Библиотека >> Шведские речи
Скачать 23.32 Кбайт Шведские речи
Иначе говоря, именно в тот самый миг, когда художник решается разделить судьбу окружающих, он утверждается как личность. И никогда он не сможет преодолеть эту двойственность. Он берет из истории то, что способен увидеть в ней сам, или то, что может сам пережить — прямо или косвенно,— иначе говоря, ее злободневность в узком смысле этого слова и людей, живущих сегодня, а вовсе не отношение данной злободневности к будущему, совершенно непредсказуемому для ныне творящего художника. Судить современного человека во имя человека, еще не существующего, — это занятие для пророков. Художник же может только оценивать предлагаемые ему мифы с точки зрения их влияния на живого, современного человека. А пророк — от религии ли, от политики ли — привык судить не относительно, а абсолютно и, насколько известно, редко лишает себя этого удовольствия. Художник такой возможности не имеет. Суди он обо всем с абсолютной точки зрения, он неизбежно станет делить реальную действительность на добро и зло без всяких нюансов и сотворит из нее мелодраму. А цель искусства состоит, напротив, вовсе не в том, чтобы диктовать законы или царить над умами; его цель прежде всего в том, чтобы понять. Иногда оно царит именно потому, что способно понимать. Но ни одно творение истинного гения никогда не строилось на ненависти и презрении. Вот почему художник в конце долгих своих блужданий отпускает грехи, вместо того чтобы предавать анафеме.
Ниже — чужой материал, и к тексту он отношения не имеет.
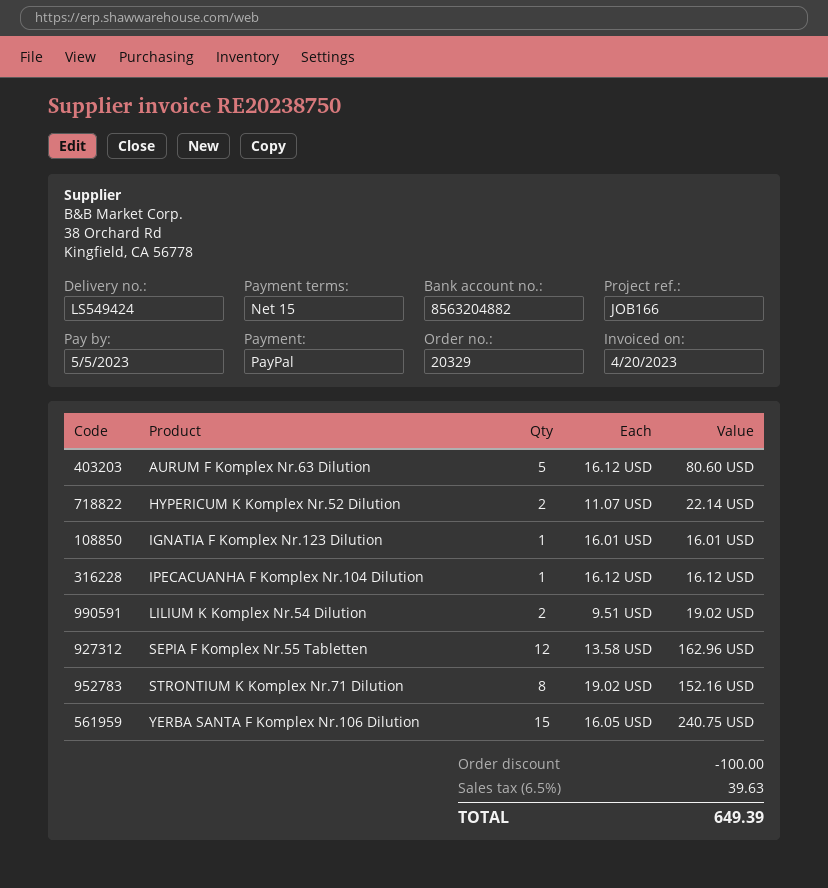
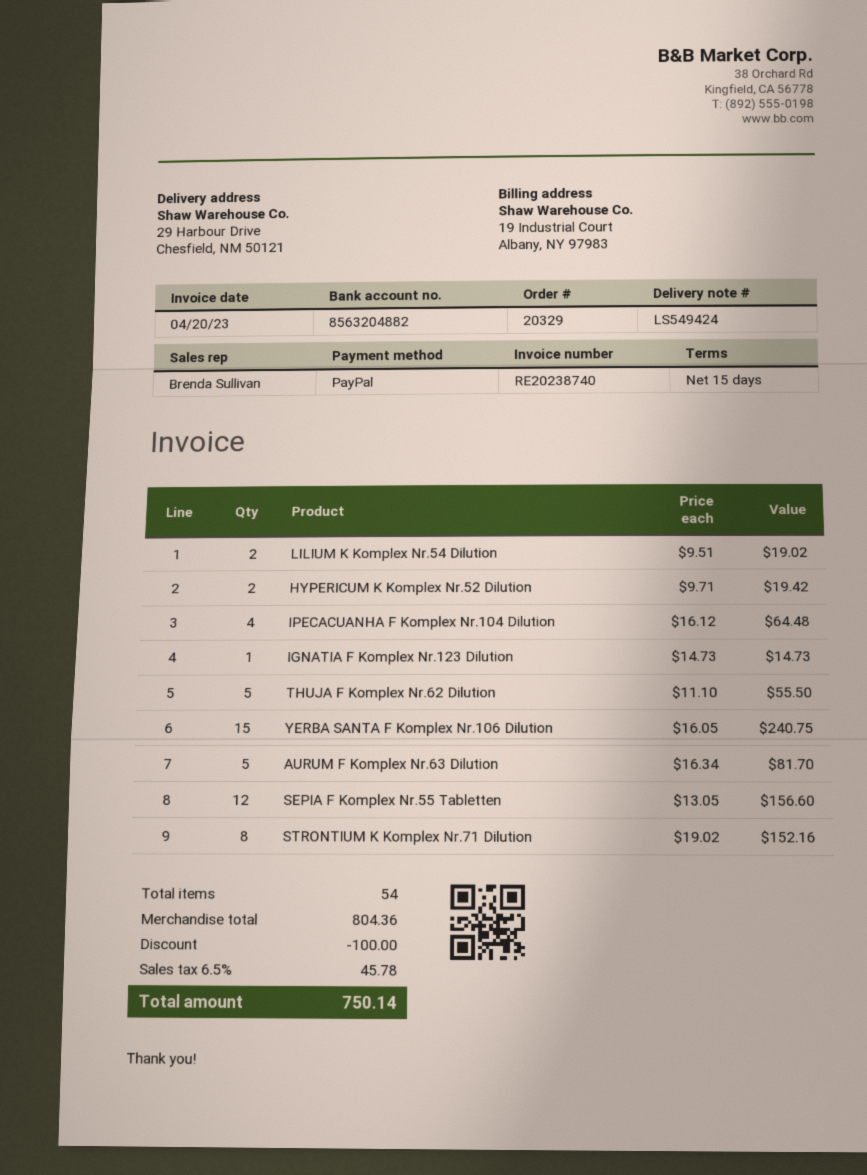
invoice number: RE20238750 -> RE20238740
AURUM F Komplex Nr.63 Dilution: 5 x 16.12 = 80.60 -> 5 x 16.34 = 81.70
HYPERICUM K Komplex Nr.52 Dilution: 2 x 11.07 = 22.14 -> 2 x 9.71 = 19.42
IGNATIA F Komplex Nr.123 Dilution: 1 x 16.01 = 16.01 -> 1 x 14.73 = 14.73
IPECACUANHA F Komplex Nr.104 Dilution: 1 x 16.12 = 16.12 -> 4 x 16.12 = 64.48
SEPIA F Komplex Nr.55 Tabletten: 12 x 13.58 = 162.96 -> 12 x 13.05 = 156.60
THUJA F Komplex Nr.62 Dilution: none -> 5 x 11.10 = 55.50
tax: 6.5% = 39.63 -> 6.5% = 45.78
total: 649.39 -> 750.14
Он не судит, он оправдывает. Он — вечный адвокат живого человека именно потому, что тот живой. Он искренне встает на защиту людей из любви к ближнему, а не из любви к тому отдаленному, туманному будущему, которое топчет уже существующий гуманизм, низводя его до судебного кодекса. Великое же произведение в конечном счете, напротив, сбивает с толку всех судей. С его помощью художник одновременно воздает почести самому возвышенному образу человека и склоняется перед последним из преступников. Оскар Уайльд писал, находясь в тюрьме: “Среди несчастных, заключенных вместе со мною в этом презренном месте, нет ни одного, кто не находился бы в символической связи с тайной жизни”. Все верно, и эта тайна жизни совпадает с тайной искусства.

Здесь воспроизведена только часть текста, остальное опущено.